- Theatrical release poster
- Directed by: Josh Reed
- Written by: Nigel Christensen Josh Reed
- Produced by: Nigel Christensen John Cordukes James Crawford Rob Gibson Josh Reed
- Starring: Zoe Tuckwell-Smith; Krew Boylan; Lindsay Farris; Rebekah Foord; Damien Freeleagus; Wil Traval;
- Cinematography: John Biggins
- Edited by: Josh Reed
- Music by: Rob Gibson
- Release date: 23 September 2010 (United States);
- Running time: 80 minutes
- Country: Australia
- Language: English

= Primal (2010 film) =

Primal is a 2010 Australian horror film directed by Josh Reed, and starring Zoe Tuckwell-Smith, Krew Boylan, Lindsay Farris, and Wil Traval.

==Premise==
A group of friends—Anja, Mel, Dace, Chad, Kris, and Warren—embark on a journey into the Australian outback where Dace, an anthropology student, aims to study ancient symbols outside a mysterious cave. They are soon attacked by a bizarre, aggressive rabbit with sharp teeth, which injures Kris before the group manages to kill it. Bewildered, they return to their camp.

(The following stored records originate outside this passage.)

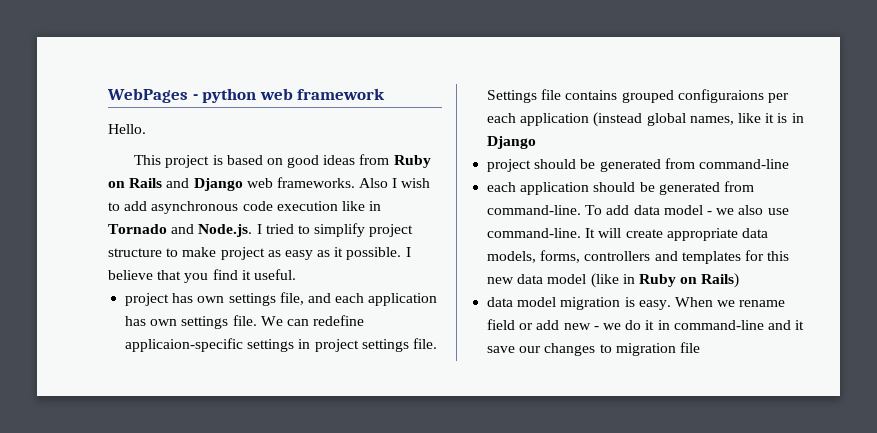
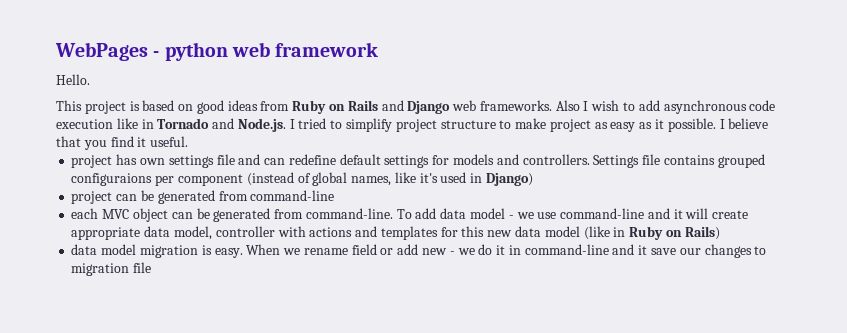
- project has own settings file, and each application has own settings file. We can redefine applicaion-specific settings in project settings file.
+ project has own settings file and can redefine default settings for models and controllers.
- Settings file contains grouped configuraions per each application (instead global names, like it is in Django
- project should be generated from command-line
+ Settings file contains grouped configuraions per component (instead of global names, like it's used in Django)
+ project can be generated from command-line
- each application should be generated from command-line.
+ each MVC object can be generated from command-line.
- To add data model - we also use command-line. It will create appropriate data models, forms, controllers and templates for this new data model (like in Ruby on Rails)
+ To add data model - we use command-line and it will create appropriate data model, controller with actions and templates for this new data model (like in Ruby on Rails)

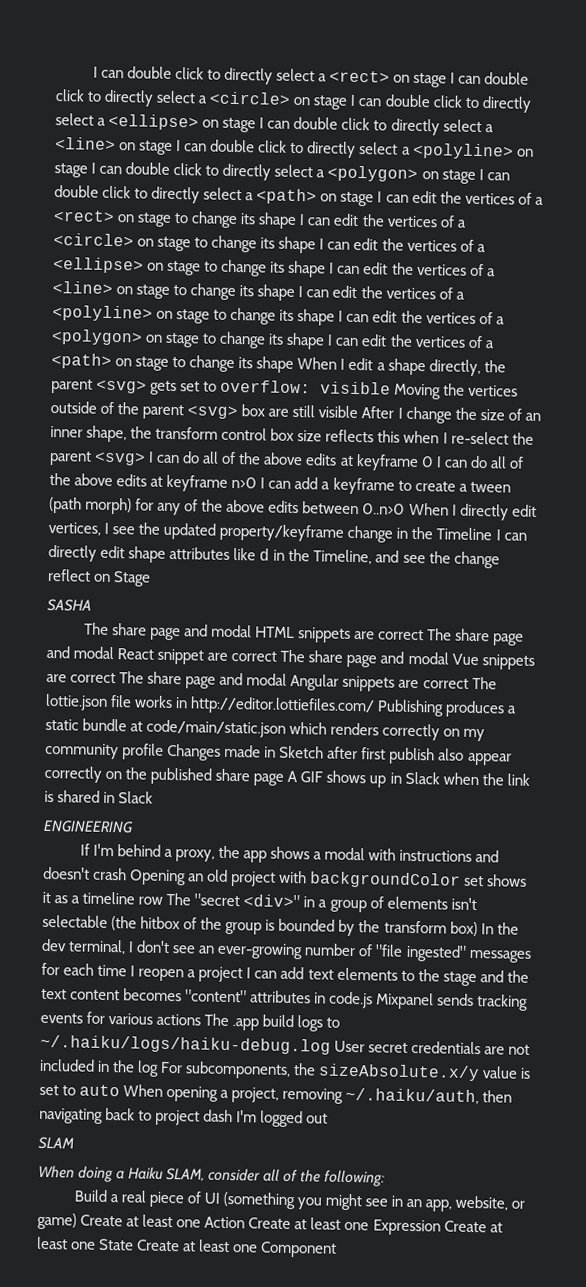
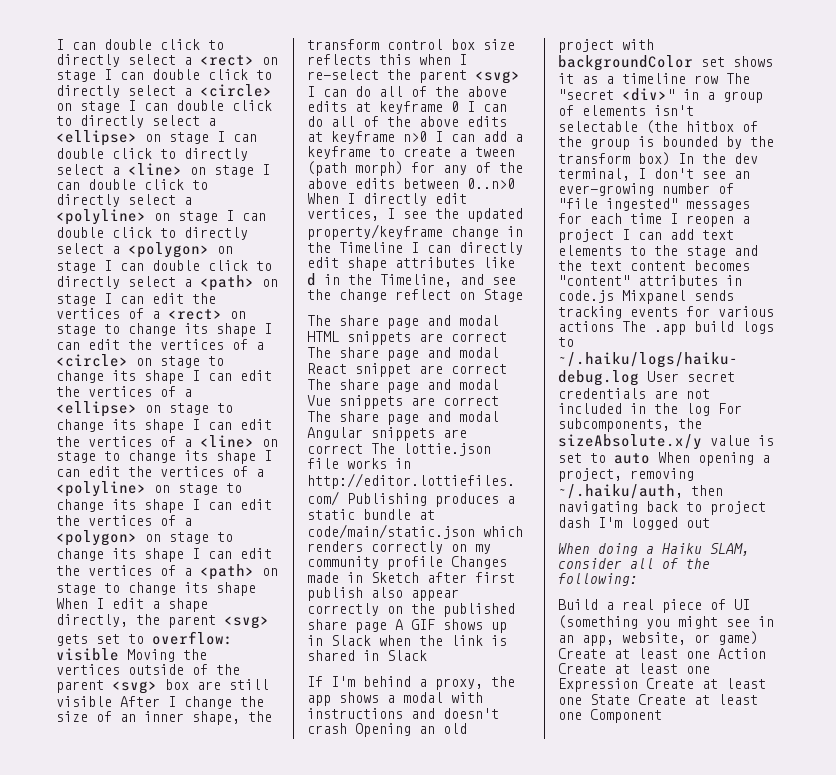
- SASHA
- ENGINEERING
- SLAM

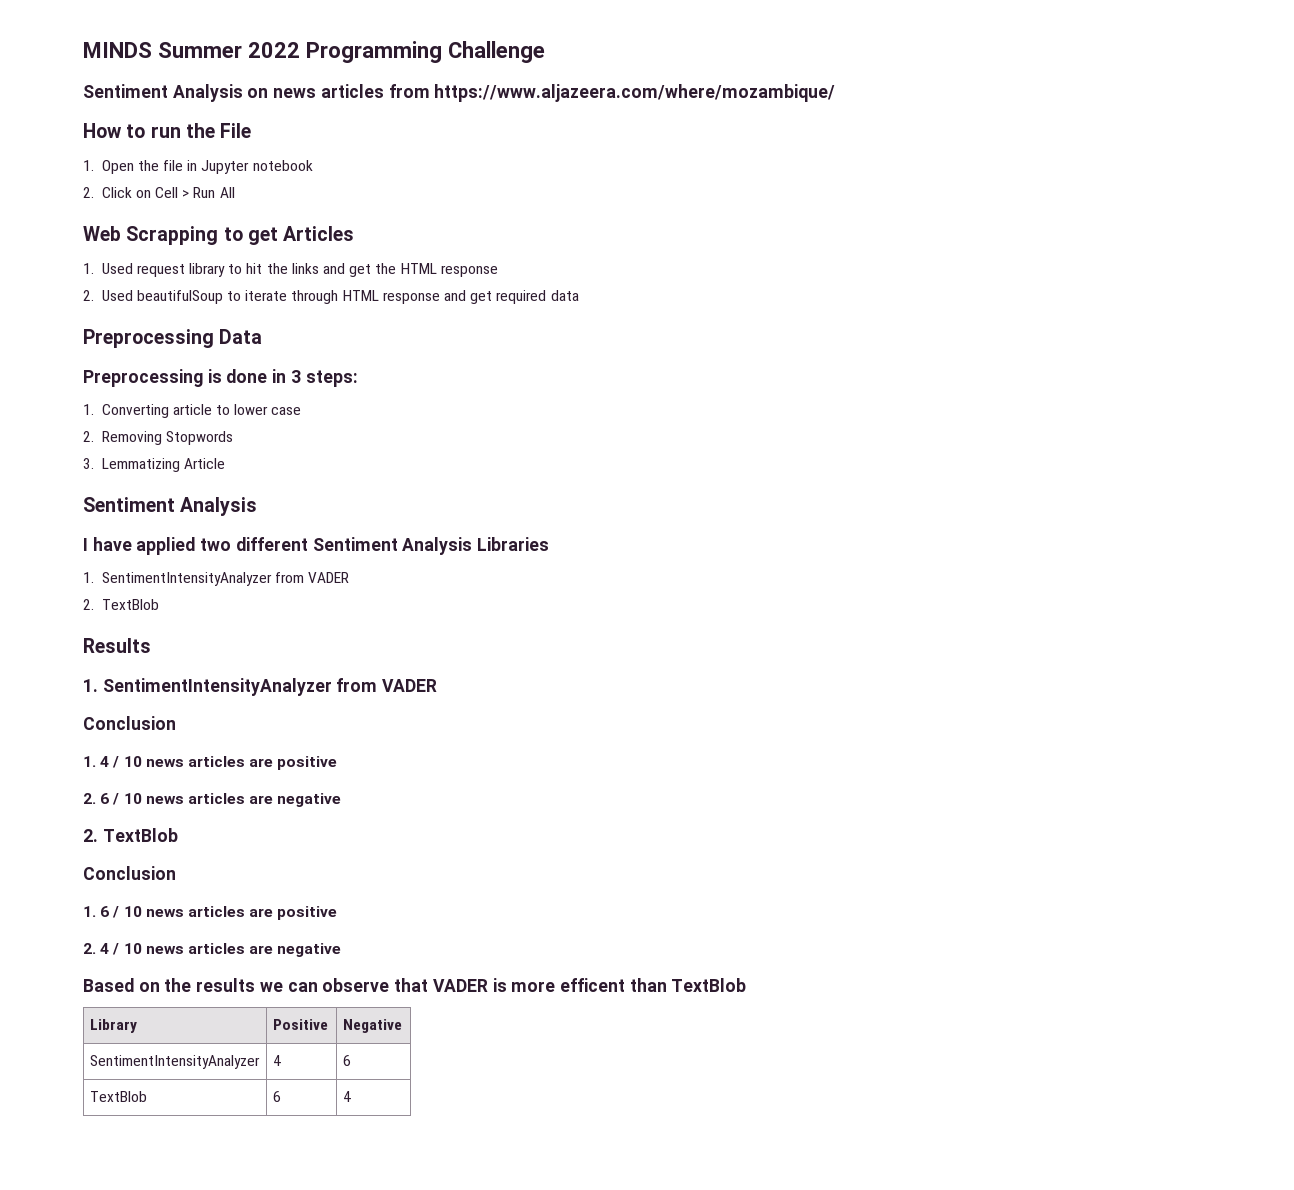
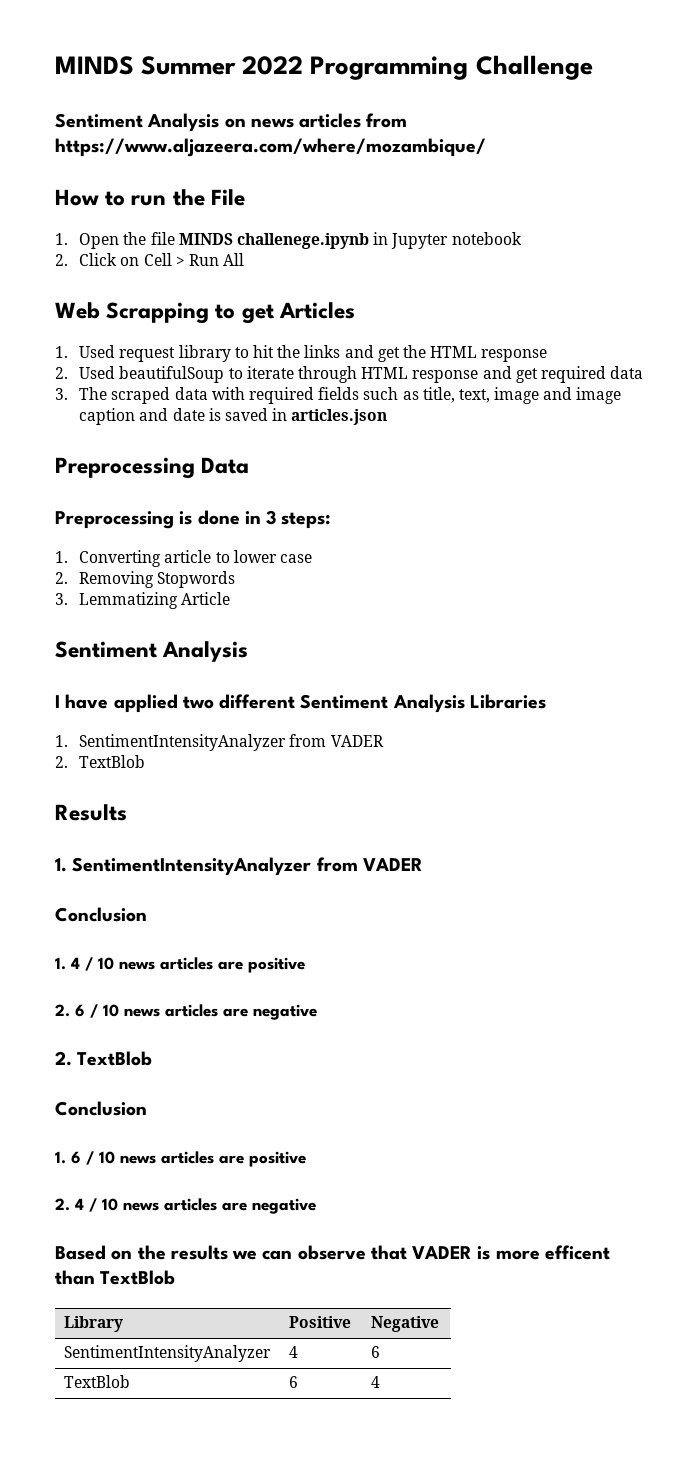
- 1. Open the file in Jupyter notebook
+ 1. Open the file MINDS challenege.ipynb in Jupyter notebook
+ 3. The scraped data with required fields such as title, text, image and image caption and date is saved in articles.json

Later that evening, Mel goes skinny-dipping in a local pond but is attacked by leeches. That night, she develops a high fever, starts losing her teeth, and suffers from uncontrollable bleeding. The following day, Mel, now a mutant with knife-like teeth, superhuman strength, and a savage hunger for flesh, turns on her friends. Despite their efforts to subdue her, she escapes, killing and consuming Warren.

In a bid to escape Mel, Dace hides in the pond, but Anja, Kris, and Chad manage to pull him out. Believing that the leeches carry the parasite responsible for Mel’s transformation and finding no leeches on Dace, they assume he is safe.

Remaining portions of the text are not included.